With the arrival of high season, hoteliers and some Revenue neophytes breathe a sigh of relief: rooms – so it is thought – sell themselves, there is no need to go about formulating strange alchemy.
Instead, this reasoning is completely misguided: just beyond the high and peak season lies the pitfall.
Precisely at this stage and precisely to avoid recurring damages – sometimes caused by less-than-dynamic revenue managers – one must be very vigilant and quick to grasp any market evolution.
It is necessary to be timely and dynamic in outlining pricing movements.
And to achieve this there is only one thing one can do: study.
In the sense of sitting down to work and analyze historical and forecast data.
Of course, doing this at the very last minute doesn’t pay off.
It is necessary to start well in advance (up to a year earlier, even) gathering data that will provide any and all relevant sales information: this is the road map to avoid “gaping holes” in your turnover or, better yet, to optimize revenue.
A correct starting rate will generally yield these results in high season: it will tend to discourage well in advance bookings, on account of the high price.
Reservations will be collected here and there, without a constant flow; in peak season, bookings will be increasingly closer to stay date, when the starting rate becomes attractive.
Speaking of attractive rates, it is necessary to open a parenthesis to specify that – if applied at a certain distance from stay date – it allows for excellent commercial results: it can potentially attract many people.
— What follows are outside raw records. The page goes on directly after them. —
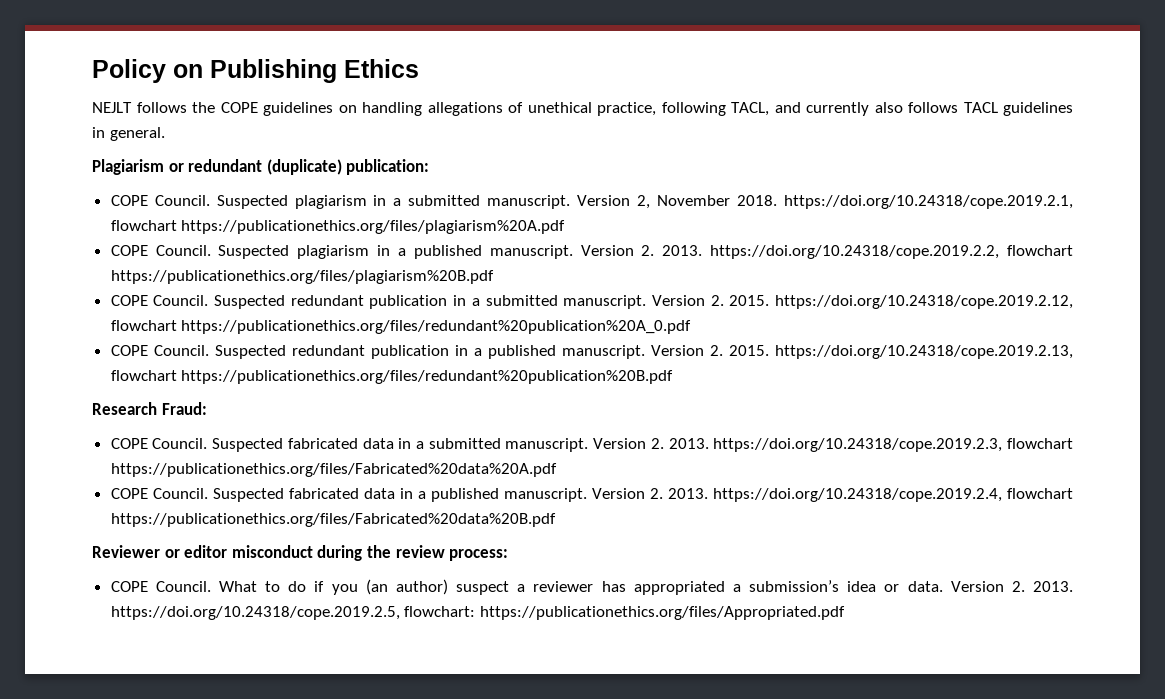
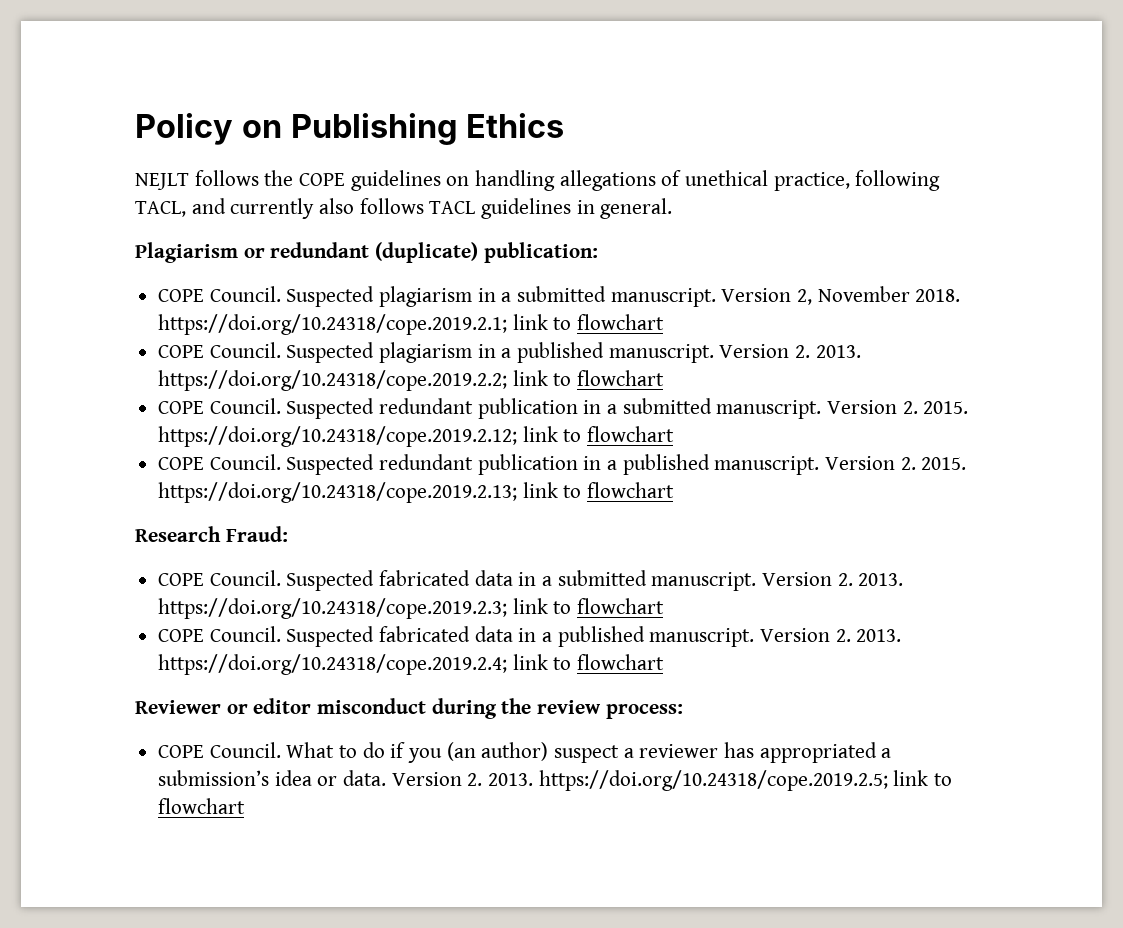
[783,195,1073,209] [110,220,566,234] https://doi.org/10.24318/cope.2019.2.1, flowchart https://publicationethics.org/files/plagiarism%20A.pdf -> [158,314,665,335] https://doi.org/10.24318/cope.2019.2.1; link to flowchart
[710,245,1073,259] [110,270,494,284] https://doi.org/10.24318/cope.2019.2.2, flowchart https://publicationethics.org/files/plagiarism%20B.pdf -> [158,370,665,391] https://doi.org/10.24318/cope.2019.2.2; link to flowchart
[774,295,1073,309] [110,320,692,334] https://doi.org/10.24318/cope.2019.2.12, flowchart https://publicationethics.org/files/redundant%20publication%20A_0.pdf -> [158,426,675,447] https://doi.org/10.24318/cope.2019.2.12; link to flowchart
[774,345,1073,359] [110,370,674,384] https://doi.org/10.24318/cope.2019.2.13, flowchart https://publicationethics.org/files/redundant%20publication%20B.pdf -> [158,482,675,503] https://doi.org/10.24318/cope.2019.2.13; link to flowchart
[713,438,1073,452] [110,463,557,477] https://doi.org/10.24318/cope.2019.2.3, flowchart https://publicationethics.org/files/Fabricated%20data%20A.pdf -> [158,598,665,619] https://doi.org/10.24318/cope.2019.2.3; link to flowchart
[712,488,1073,502] [110,513,556,527] https://doi.org/10.24318/cope.2019.2.4, flowchart https://publicationethics.org/files/Fabricated%20data%20B.pdf -> [158,654,665,675] https://doi.org/10.24318/cope.2019.2.4; link to flowchart
[110,606,845,620] https://doi.org/10.24318/cope.2019.2.5, flowchart: https://publicationethics.org/files/Appropriated.pdf -> [538,770,953,791] [158,798,246,814] https://doi.org/10.24318/cope.2019.2.5; link to flowchart

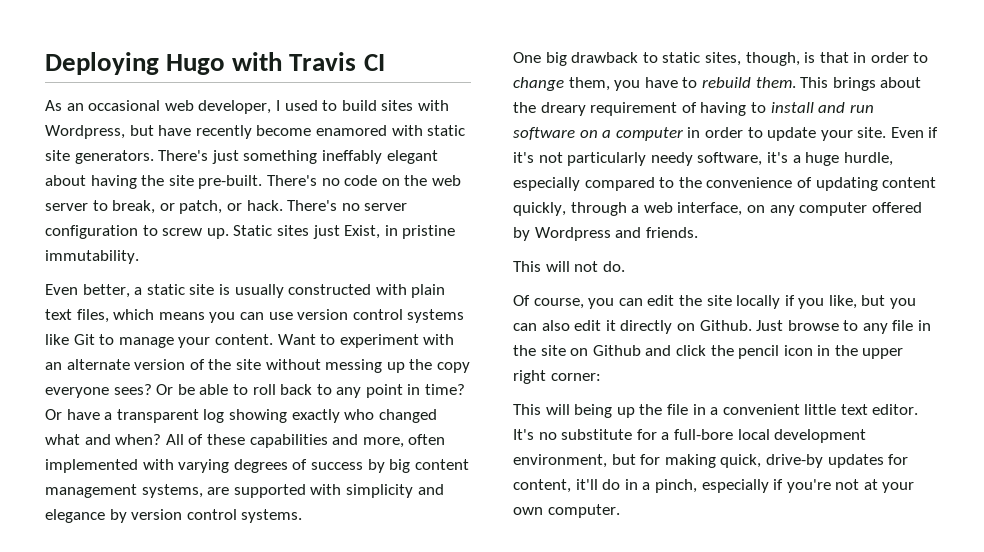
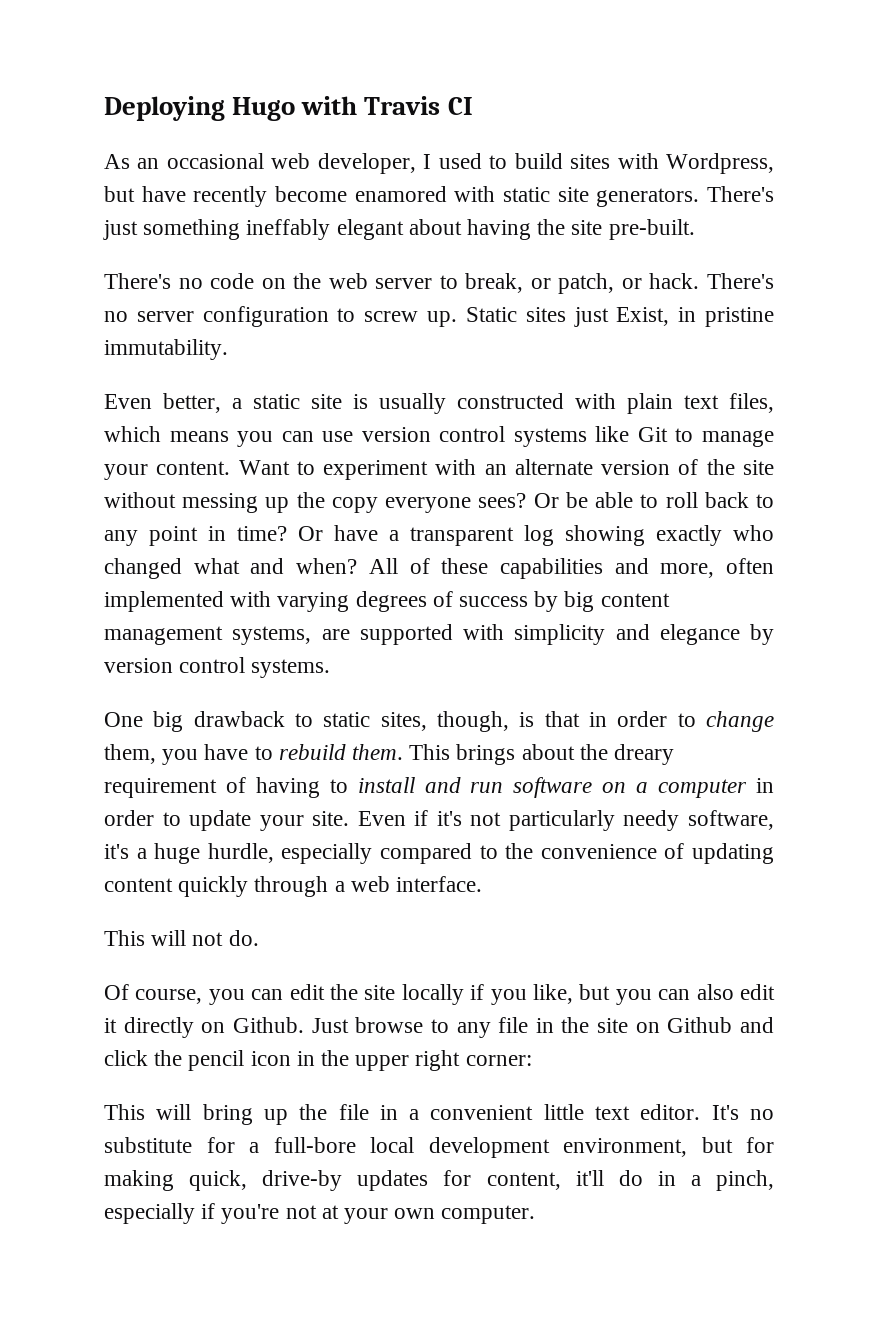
(263, 182) none -> (695, 229) //
[513,202,566,216] quickly, -> [178,876,249,897] quickly
[677,202,922,216] [513,227,698,241] interface, on any computer offered by Wordpress and friends. -> [396,876,483,892] interface.
[574,404,613,418] being -> [202,1104,253,1125] bring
However, it is equally important to remember that these rates must be applied to a few rooms only.
Back to our original topic, let’s now see what happens within two months or one month of the arrival date.
Well: this is the period where one must prick up one’s ears, as reservations become more numerous and more constant.
This is the time to keep one’s eyes wide open so as not to miss any signal coming from the market, of course, constantly referring to the historical data on last year’s pick-up by rate.
Let’s shed some light on this topic by using an example.
Let’s suppose a leisure hotel has achieved 95% room occupancy in the previous year, with an average sales price (Average Daily Rate) of 88€ per room, a total turnover of 8360€ and a Revpar of 83.60€.
Analyzing the historical data, the 95 rooms sold must be divided by type of booking – OLTA, site, telephone, walk-in (customers who arrive without a booking) – and by rate applied.
We get this table, which also includes the number of rooms sold for each individual channel:
From this table, one fact immediately catches the eye: OLTAs perform well with any rate but, their performance is stronger with the lowest rates, compared to other channels.
The site, on the other hand, tends to “vanish” in the first part of the sales plan and in the final part, when last-minute rates are applied.
Phone bookings display a fairly regular trend, while the walk-in trend is self-apparent, since it refers to the last rate, coinciding with the day of arrival.
Another aspect which should not be overlooked: the rates were raised too soon.
Faced with a risk of unsold, the revenue manager implemented a last-minute that brought the rate back to the starting level: with 15 rooms sold (13 + 2) he compensated, course-correcting at least in part.
So: how could a better outcome have been secured, that is, full occupancy achieved?
Perhaps, it would have been advisable to linger longer on the intermediate rates, particularly on the resistance rate. Which one? 99€, of course.